* [ASSIGNMENT] Leaving the pictures out, print the lines from the first line of the listing through the line containing "color: #1d4ed8 ->", exactly as they read, and no others.
---------- GIVEN INFORMATION
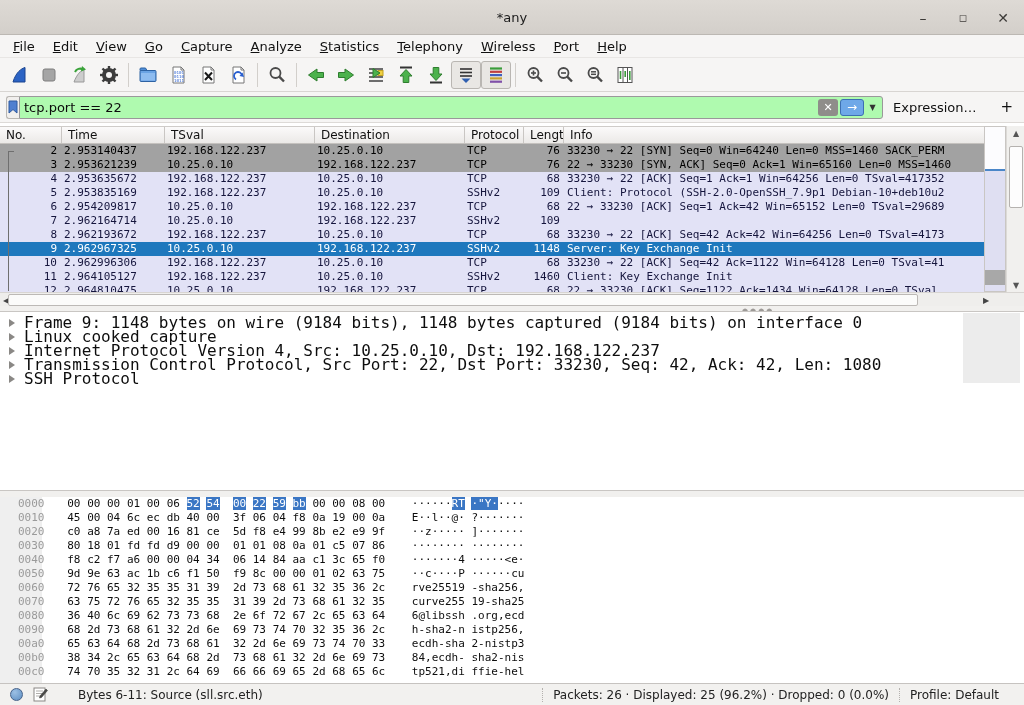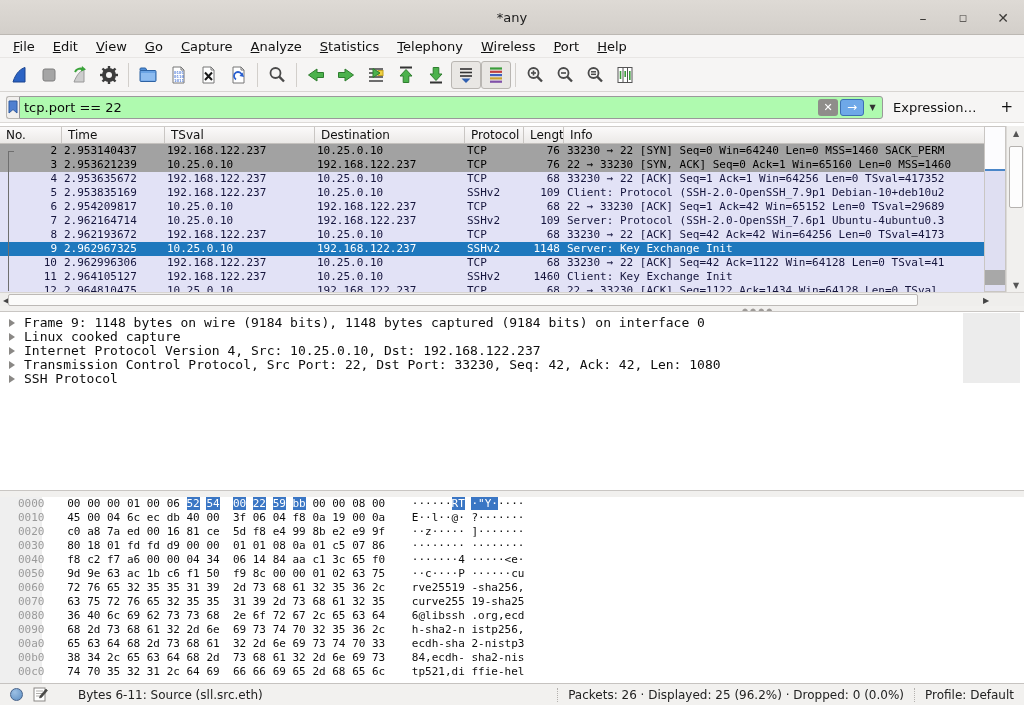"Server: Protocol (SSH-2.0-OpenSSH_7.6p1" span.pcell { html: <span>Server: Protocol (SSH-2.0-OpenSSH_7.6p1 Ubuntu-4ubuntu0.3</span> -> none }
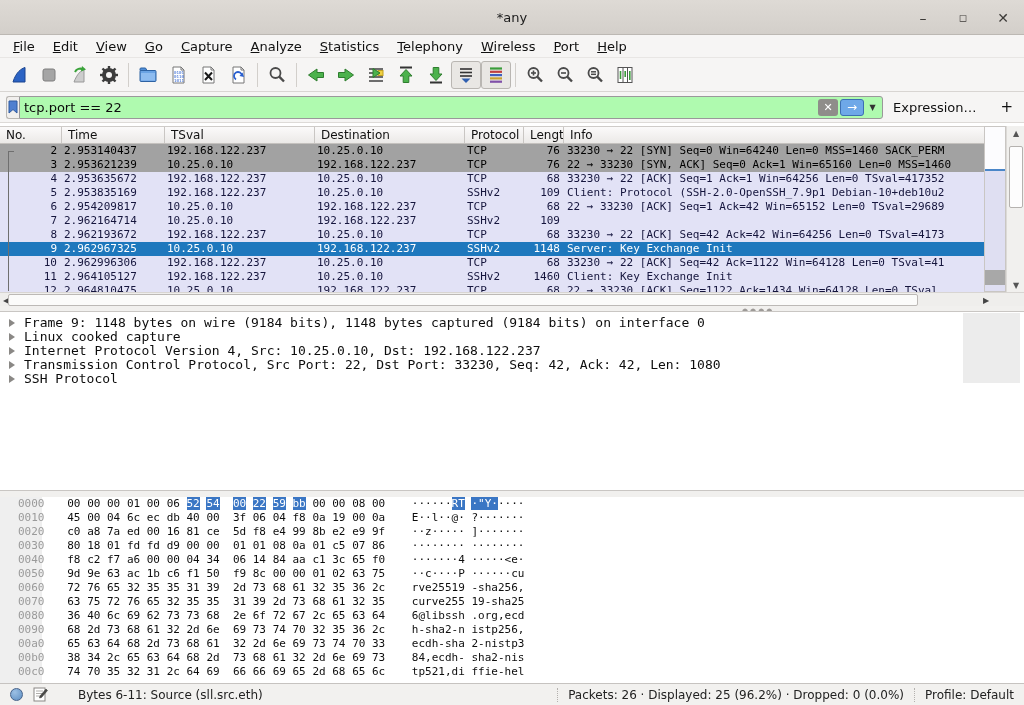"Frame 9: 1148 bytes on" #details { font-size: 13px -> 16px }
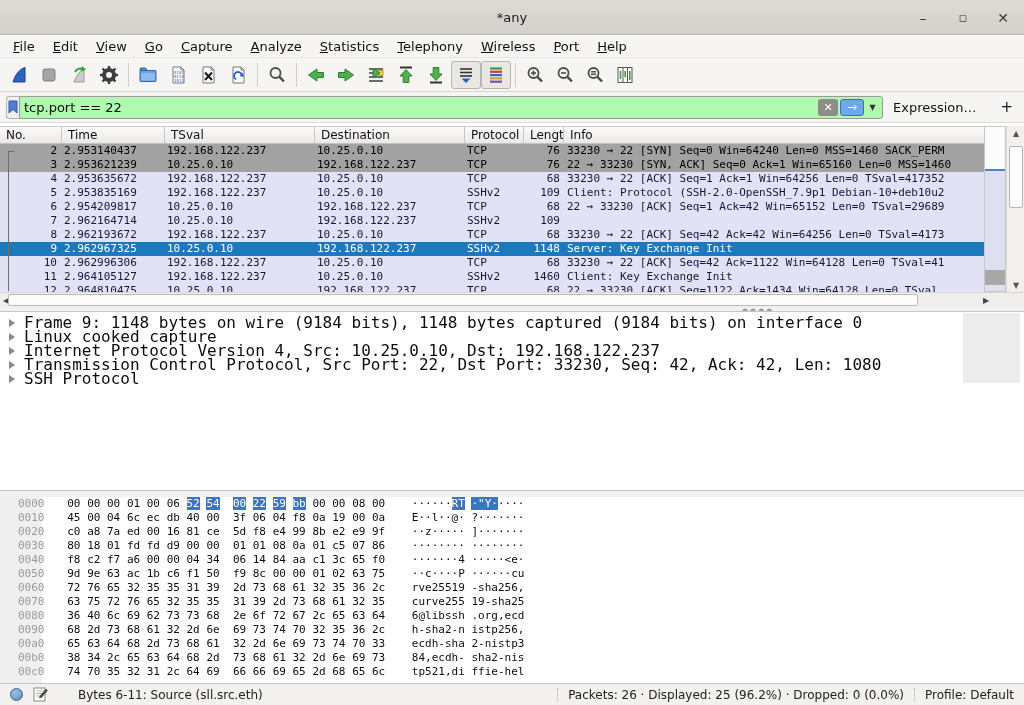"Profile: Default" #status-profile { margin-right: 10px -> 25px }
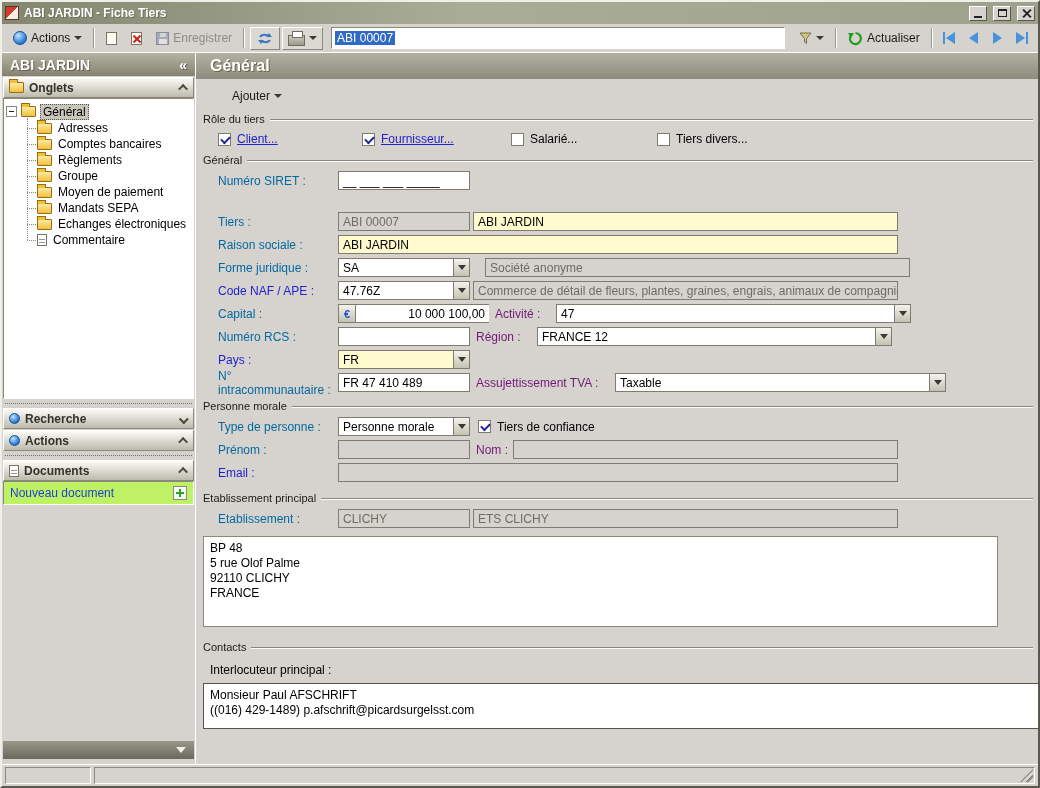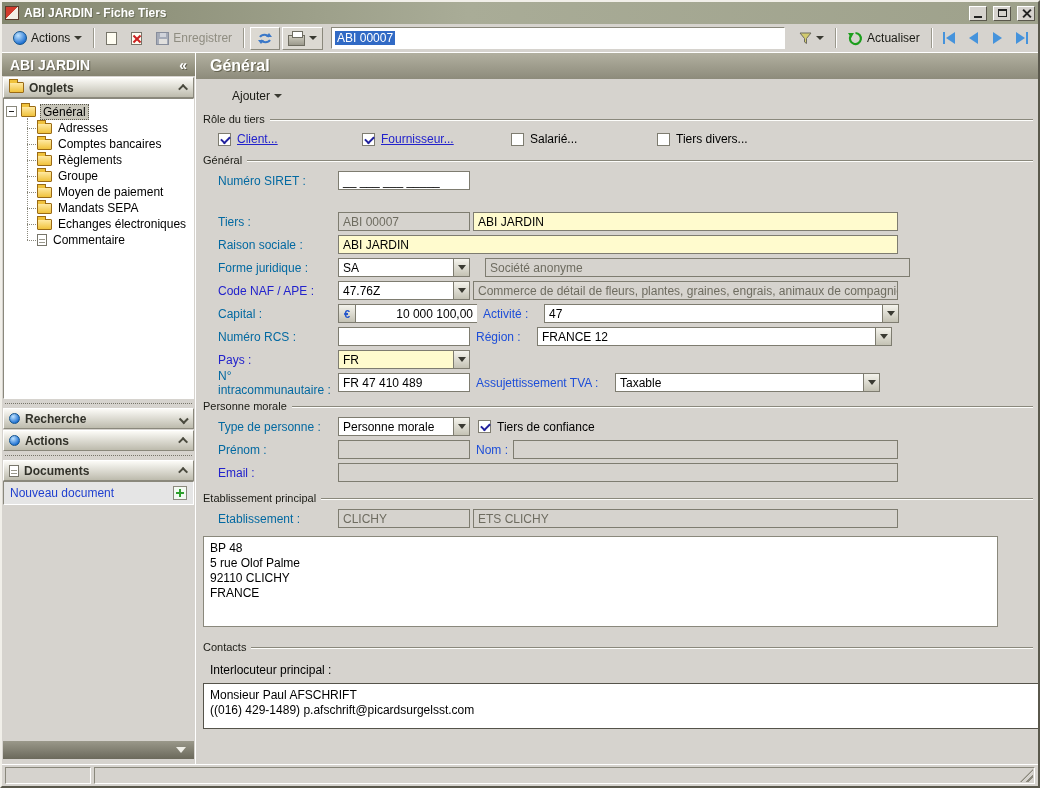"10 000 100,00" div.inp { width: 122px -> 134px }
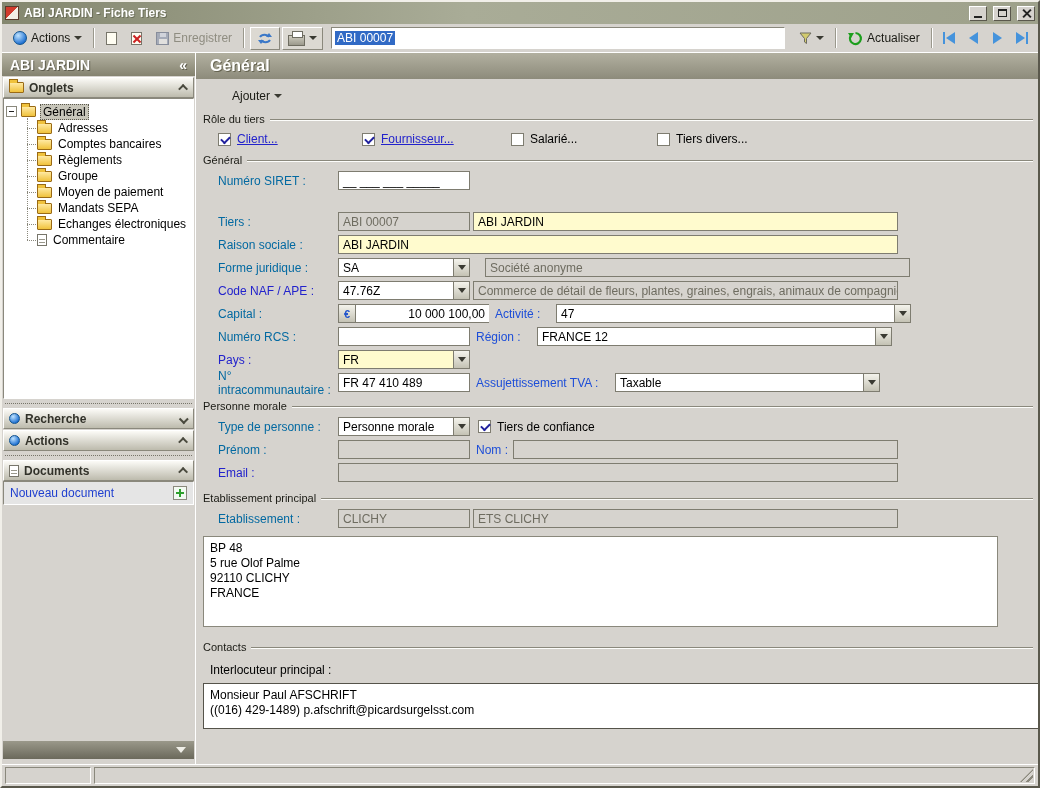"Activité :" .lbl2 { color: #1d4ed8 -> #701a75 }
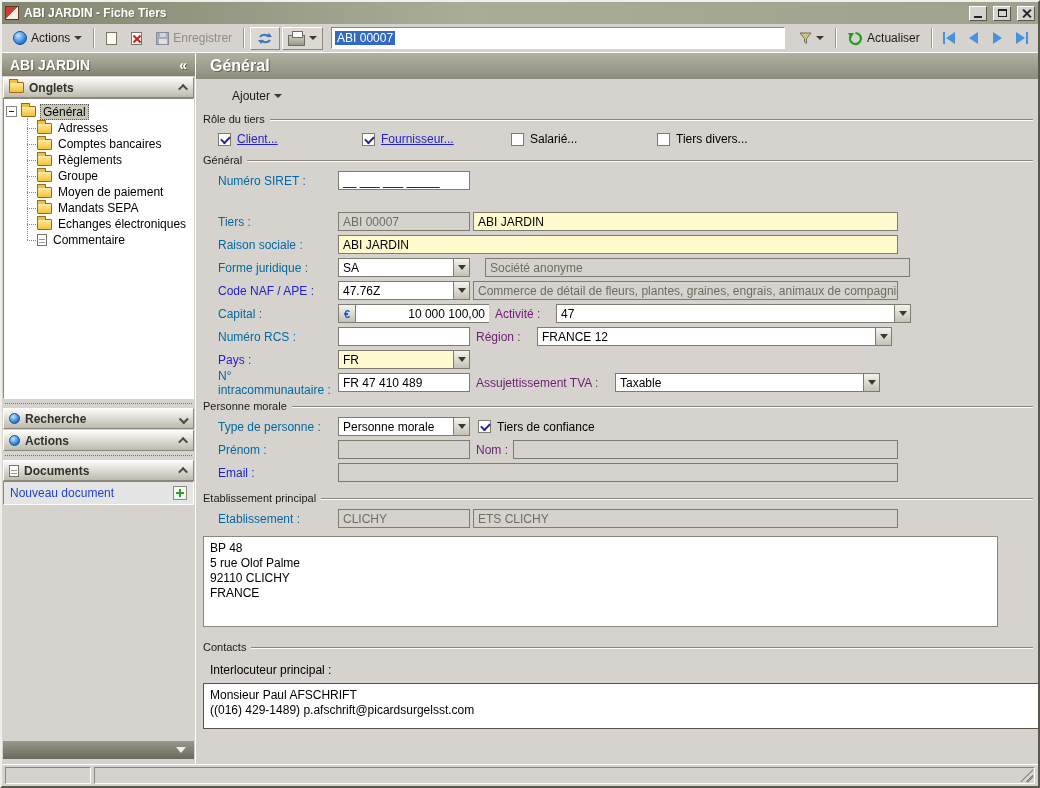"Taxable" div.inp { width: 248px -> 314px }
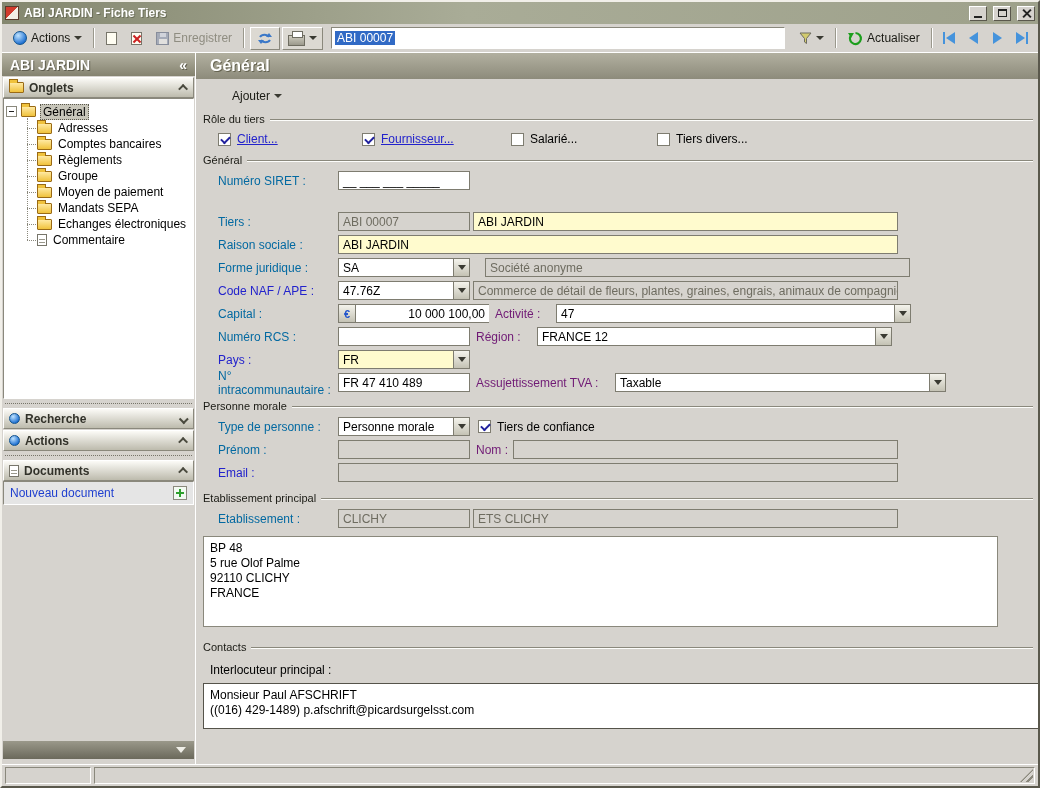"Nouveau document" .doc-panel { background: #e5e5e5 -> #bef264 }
--------------------
* [EXERCISE OUTPUT]
"Server: Protocol (SSH-2.0-OpenSSH_7.6p1" span.pcell { html: <span>Server: Protocol (SSH-2.0-OpenSSH_7.6p1 Ubuntu-4ubuntu0.3</span> -> none }
"Frame 9: 1148 bytes on" #details { font-size: 13px -> 16px }
"Profile: Default" #status-profile { margin-right: 10px -> 25px }
"10 000 100,00" div.inp { width: 122px -> 134px }
"Activité :" .lbl2 { color: #1d4ed8 -> #701a75 }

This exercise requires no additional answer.